I think the intense emotional attachment I felt at one point + the memories I made with Antioch and Epic people are similar to the emotions and memories that are made when you’re dating someone.
I made the choice to try to make things work elsewhere, and I’m actually pretty happy with my courageous decision, but I feel disappointed that my time with these two groups of believers didn’t work out perfectly.
I didn’t feel loved or acceptance, I didn’t feel like I belonged or was needed or wanted.
I felt loved at Antioch, but I didn’t feel like I belonged. I wasn’t charismatic enough and I was (am) Hispanic.
And Epic… I guess I’ll go ahead and do a little rant that I may or may not regret doing.
I just realized I was done.

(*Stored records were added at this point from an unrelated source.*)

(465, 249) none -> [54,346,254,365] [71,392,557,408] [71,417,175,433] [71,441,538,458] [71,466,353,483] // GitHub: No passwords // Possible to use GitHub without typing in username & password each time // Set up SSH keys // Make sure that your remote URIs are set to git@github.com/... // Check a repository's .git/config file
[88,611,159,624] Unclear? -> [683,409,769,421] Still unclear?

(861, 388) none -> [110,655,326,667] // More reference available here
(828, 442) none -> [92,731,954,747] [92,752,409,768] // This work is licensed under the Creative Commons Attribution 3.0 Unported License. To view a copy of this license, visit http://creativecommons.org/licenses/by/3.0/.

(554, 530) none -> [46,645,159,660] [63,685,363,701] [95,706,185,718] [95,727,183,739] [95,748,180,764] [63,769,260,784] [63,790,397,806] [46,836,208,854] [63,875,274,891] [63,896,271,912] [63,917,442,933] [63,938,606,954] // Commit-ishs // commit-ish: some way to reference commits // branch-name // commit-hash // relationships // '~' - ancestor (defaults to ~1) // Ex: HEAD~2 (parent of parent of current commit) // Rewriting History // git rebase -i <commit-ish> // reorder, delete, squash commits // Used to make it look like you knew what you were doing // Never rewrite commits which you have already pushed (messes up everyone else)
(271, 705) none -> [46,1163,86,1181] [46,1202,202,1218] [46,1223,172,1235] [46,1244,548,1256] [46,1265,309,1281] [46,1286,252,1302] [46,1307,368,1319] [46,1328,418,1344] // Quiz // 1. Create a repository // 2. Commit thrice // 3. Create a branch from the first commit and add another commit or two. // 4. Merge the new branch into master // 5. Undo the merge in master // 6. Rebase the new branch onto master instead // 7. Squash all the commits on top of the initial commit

No more wasting my time, I had to just make a break. I couldn’t handle that horrible feeling that I was just tolerated and just there. And I couldn’t get over how some people could just walk in and be a year or two years newer than me, and look so much more accepted into the group and more wanted than me.
I felt “married” at one point to these groups, and now I just feel tired and divorced and wanting to keep a distance. I’ll come around when I want to, but only when I feel like I can handle the hurt I feel.
I didn’t really like the church when I became Christian, then I thought I was crazy and how could I not love the church? But now I feel like I’m right back to where I started, but worse because this time I finally gave the church a real chance, granted I kept my guard up at times, but I did let it down enough to where I was vulnerable more often than I was comfortable with… and now I just feel let down and reluctant to ever step in wholeheartedly and unreservedly again.
I feel pretty content to keep doing what I’m doing, and maybe join a real church sometime in the not near future.